Exercise:
Reply with nothing but the number of lines in the data below where the word "their" occurs.

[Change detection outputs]
_____

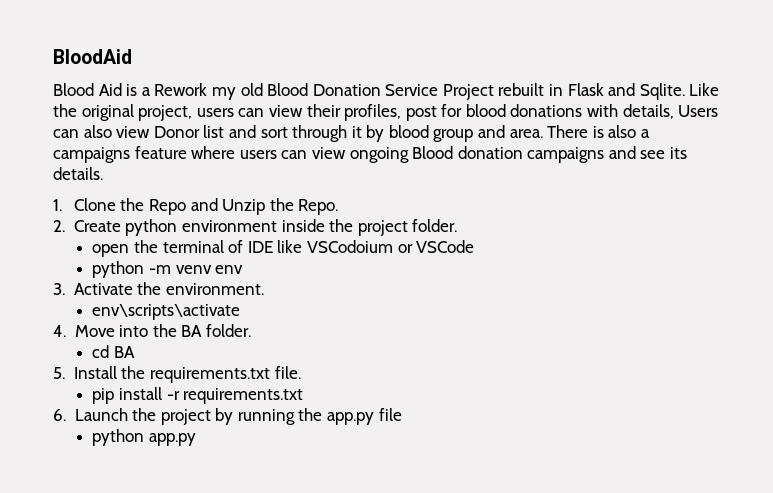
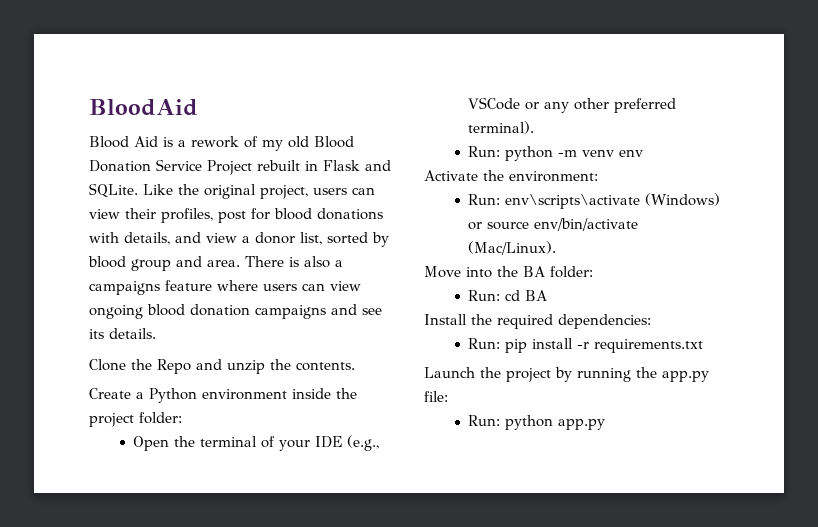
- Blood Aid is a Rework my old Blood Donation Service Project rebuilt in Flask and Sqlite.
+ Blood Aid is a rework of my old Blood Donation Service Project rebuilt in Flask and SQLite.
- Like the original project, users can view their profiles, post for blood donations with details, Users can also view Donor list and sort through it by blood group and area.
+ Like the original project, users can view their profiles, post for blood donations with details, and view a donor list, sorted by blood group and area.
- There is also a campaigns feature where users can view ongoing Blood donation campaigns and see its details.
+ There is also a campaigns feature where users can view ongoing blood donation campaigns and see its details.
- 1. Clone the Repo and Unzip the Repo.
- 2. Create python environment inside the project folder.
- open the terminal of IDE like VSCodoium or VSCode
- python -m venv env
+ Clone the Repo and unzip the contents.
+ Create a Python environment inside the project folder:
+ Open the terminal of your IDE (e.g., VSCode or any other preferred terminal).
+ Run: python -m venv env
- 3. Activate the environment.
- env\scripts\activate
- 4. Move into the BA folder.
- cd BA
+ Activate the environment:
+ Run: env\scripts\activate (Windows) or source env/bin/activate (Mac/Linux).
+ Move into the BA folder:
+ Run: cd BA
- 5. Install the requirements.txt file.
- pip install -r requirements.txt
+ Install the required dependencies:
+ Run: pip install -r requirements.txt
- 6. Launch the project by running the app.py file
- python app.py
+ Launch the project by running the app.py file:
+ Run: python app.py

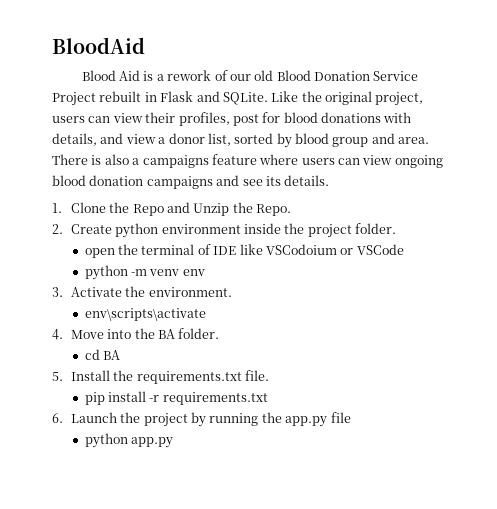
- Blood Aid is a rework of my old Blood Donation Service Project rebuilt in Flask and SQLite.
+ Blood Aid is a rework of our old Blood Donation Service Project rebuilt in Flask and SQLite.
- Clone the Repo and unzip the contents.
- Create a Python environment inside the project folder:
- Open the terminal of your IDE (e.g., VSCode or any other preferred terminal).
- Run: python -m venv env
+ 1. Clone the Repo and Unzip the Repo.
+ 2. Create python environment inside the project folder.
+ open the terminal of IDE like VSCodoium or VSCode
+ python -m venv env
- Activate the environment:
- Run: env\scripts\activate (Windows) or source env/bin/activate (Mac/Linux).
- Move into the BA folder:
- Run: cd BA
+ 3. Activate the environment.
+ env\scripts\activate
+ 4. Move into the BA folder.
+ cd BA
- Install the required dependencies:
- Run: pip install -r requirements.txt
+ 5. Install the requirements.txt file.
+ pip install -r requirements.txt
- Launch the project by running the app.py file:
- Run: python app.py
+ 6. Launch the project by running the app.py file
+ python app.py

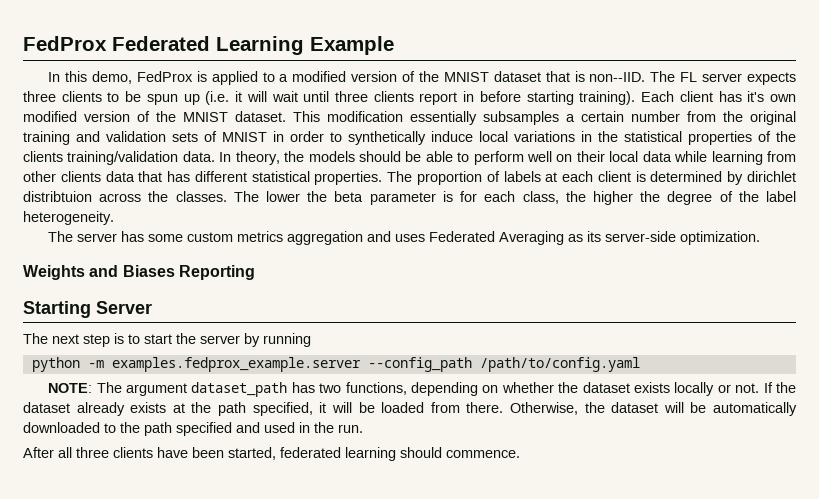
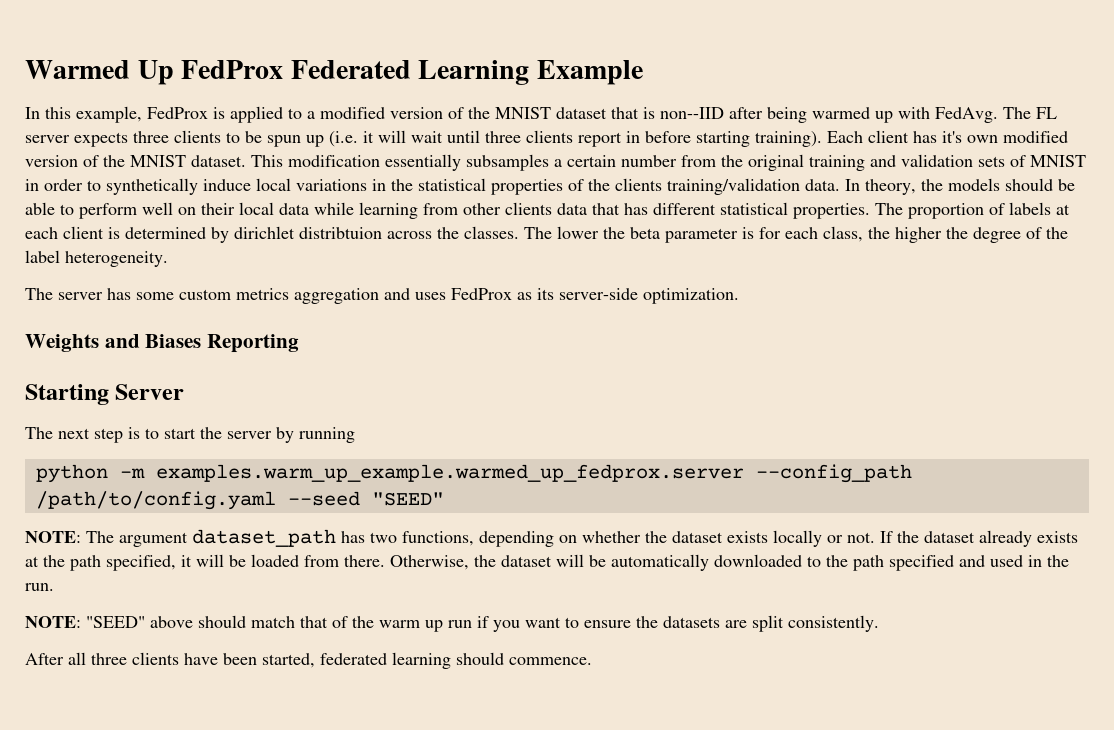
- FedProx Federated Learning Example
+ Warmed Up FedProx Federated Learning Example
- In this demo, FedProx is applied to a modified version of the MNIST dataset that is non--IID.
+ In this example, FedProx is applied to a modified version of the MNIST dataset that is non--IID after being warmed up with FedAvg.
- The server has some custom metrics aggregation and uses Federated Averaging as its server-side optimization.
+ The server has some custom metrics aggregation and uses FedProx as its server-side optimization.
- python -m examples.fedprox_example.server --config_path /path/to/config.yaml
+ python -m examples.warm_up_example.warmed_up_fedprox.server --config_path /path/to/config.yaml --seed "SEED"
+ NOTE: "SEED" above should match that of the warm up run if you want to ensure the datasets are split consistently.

_____

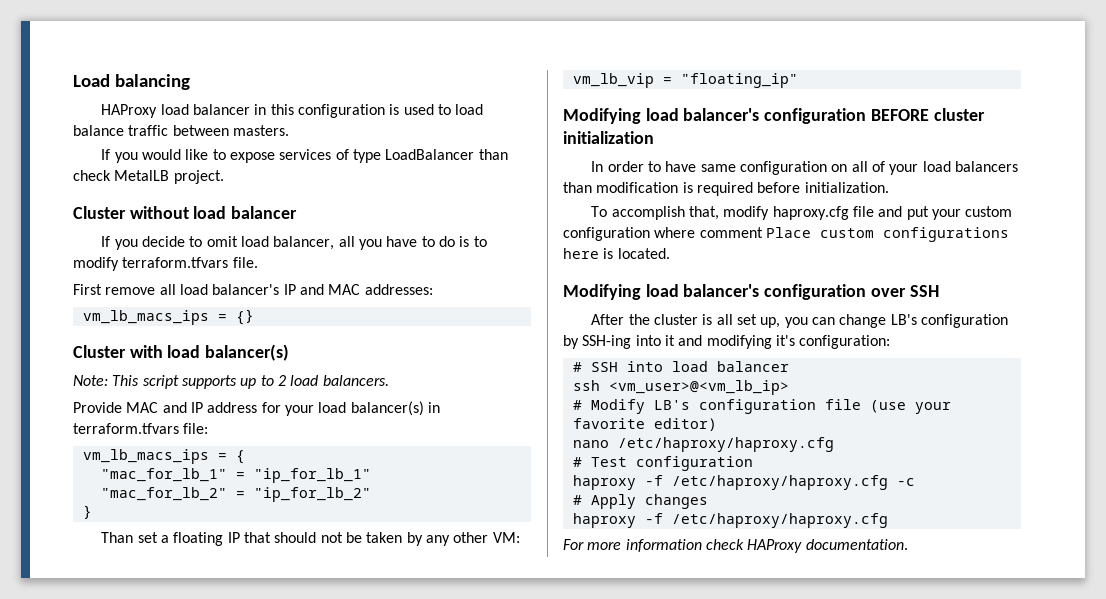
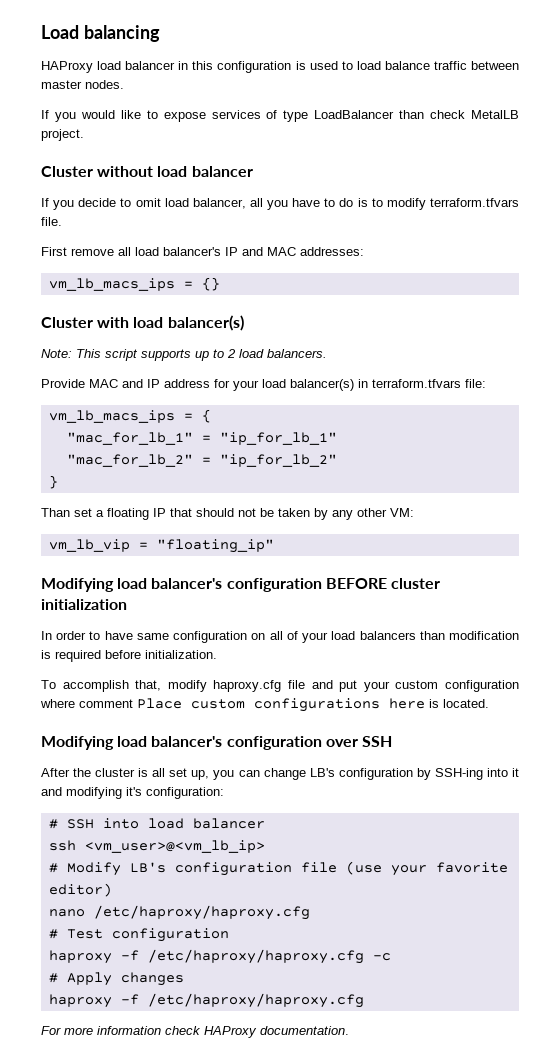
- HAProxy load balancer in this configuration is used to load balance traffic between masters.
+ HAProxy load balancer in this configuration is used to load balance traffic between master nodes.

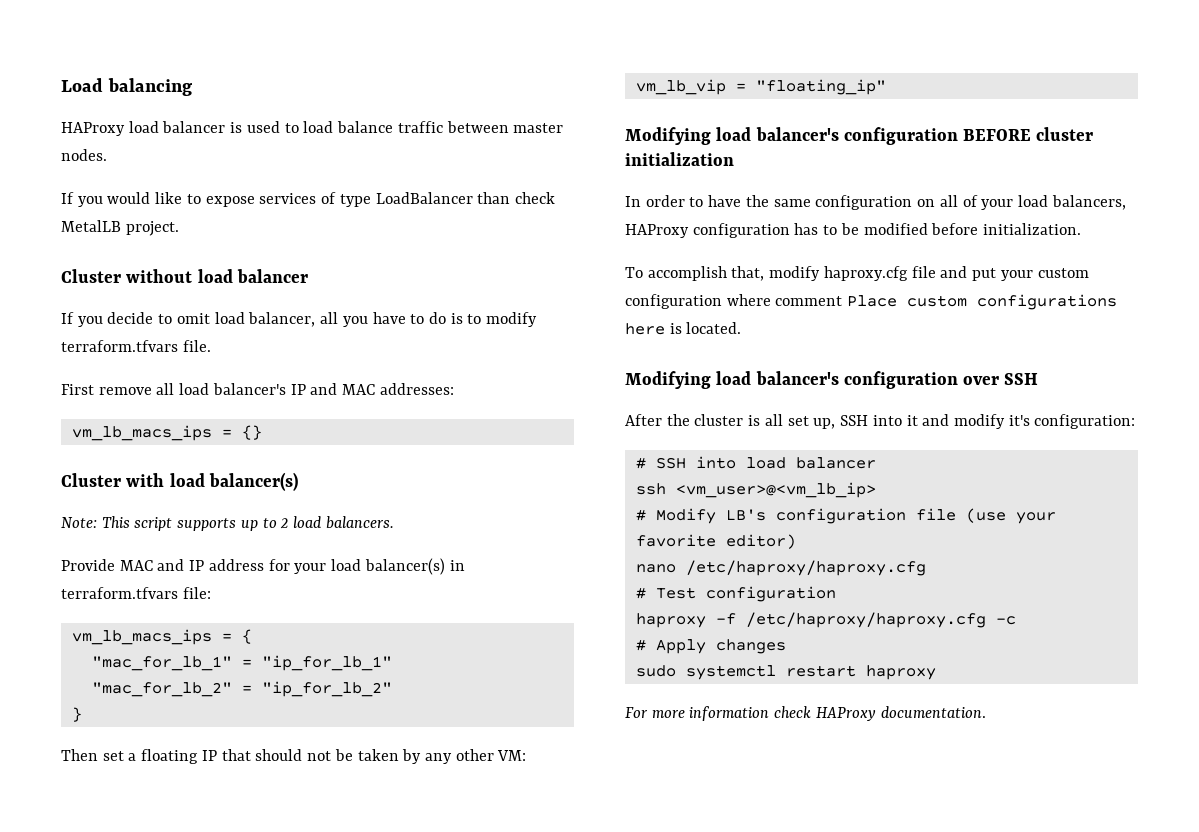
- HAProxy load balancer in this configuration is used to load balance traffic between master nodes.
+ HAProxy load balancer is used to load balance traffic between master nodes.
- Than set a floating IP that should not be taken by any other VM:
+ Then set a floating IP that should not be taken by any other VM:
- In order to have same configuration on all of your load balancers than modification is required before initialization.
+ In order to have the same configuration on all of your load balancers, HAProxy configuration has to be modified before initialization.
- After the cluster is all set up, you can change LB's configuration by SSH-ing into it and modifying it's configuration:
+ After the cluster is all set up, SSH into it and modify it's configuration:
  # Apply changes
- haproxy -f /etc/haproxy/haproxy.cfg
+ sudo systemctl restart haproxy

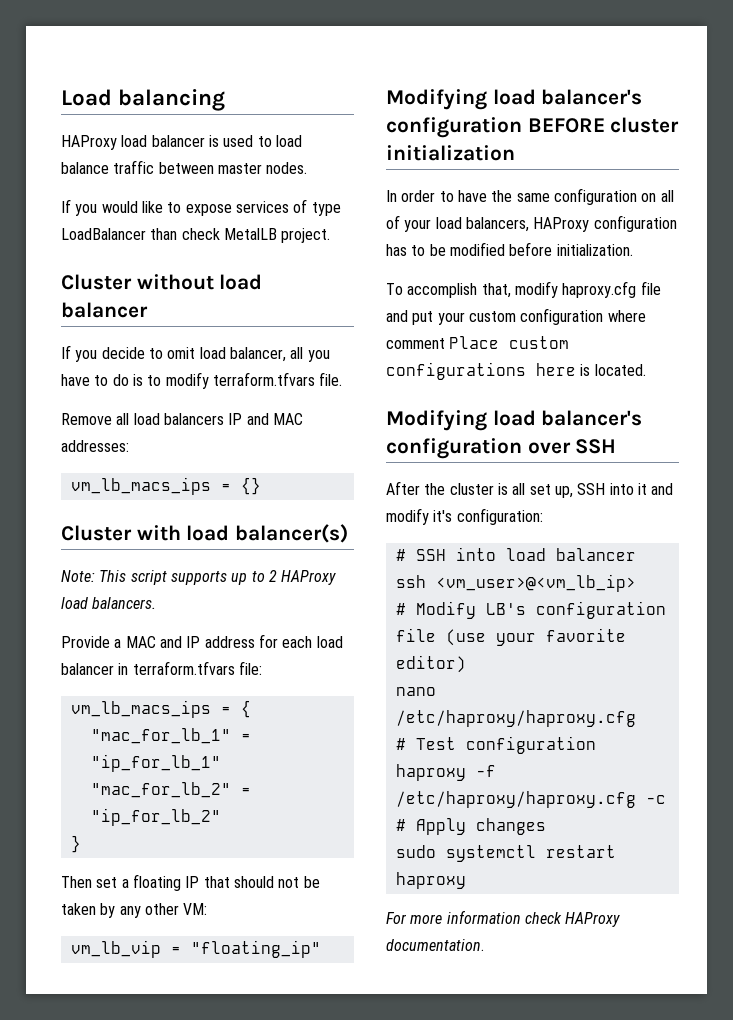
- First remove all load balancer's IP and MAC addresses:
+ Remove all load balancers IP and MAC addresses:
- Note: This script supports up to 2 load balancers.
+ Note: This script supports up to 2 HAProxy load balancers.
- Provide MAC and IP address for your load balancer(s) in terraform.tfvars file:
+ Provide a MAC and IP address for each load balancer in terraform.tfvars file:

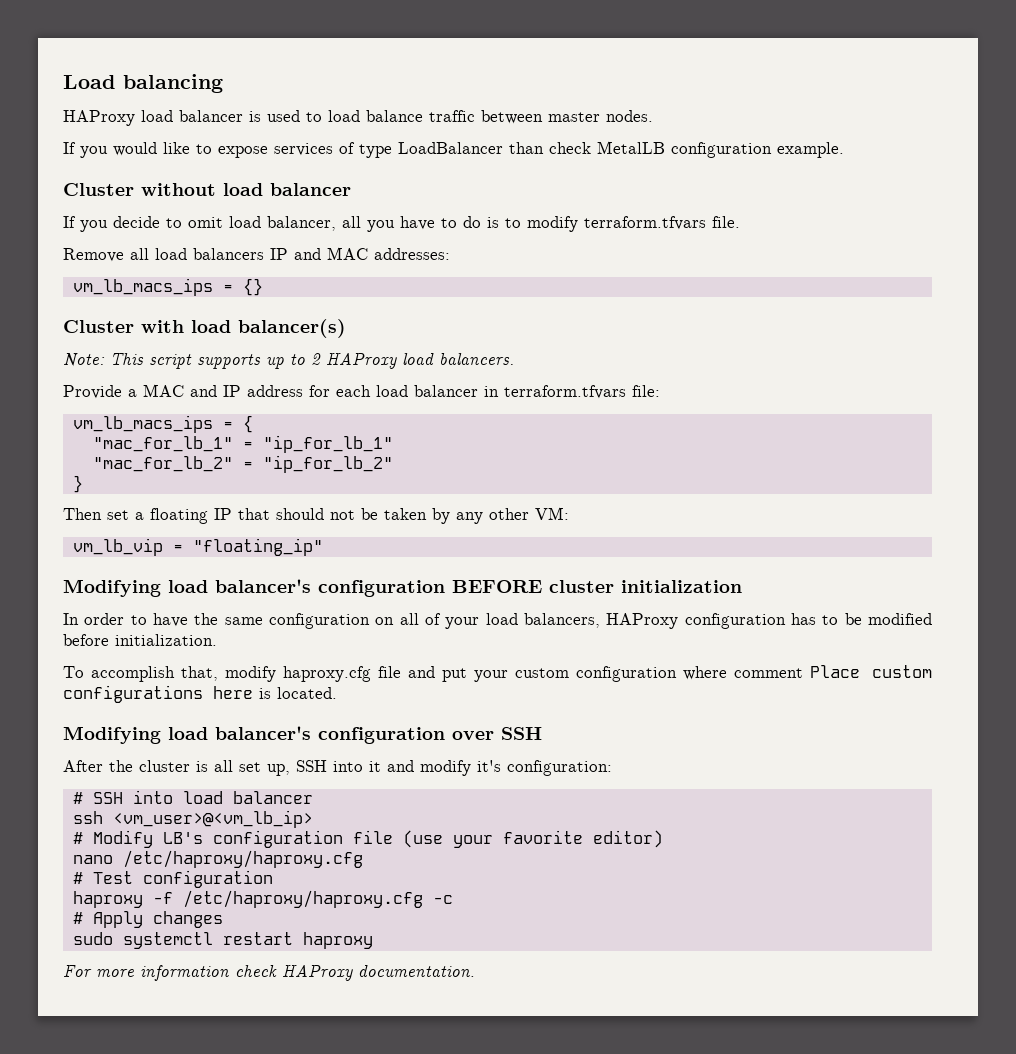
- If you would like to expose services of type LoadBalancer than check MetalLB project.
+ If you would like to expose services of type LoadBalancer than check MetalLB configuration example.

_____

Exercise output:
2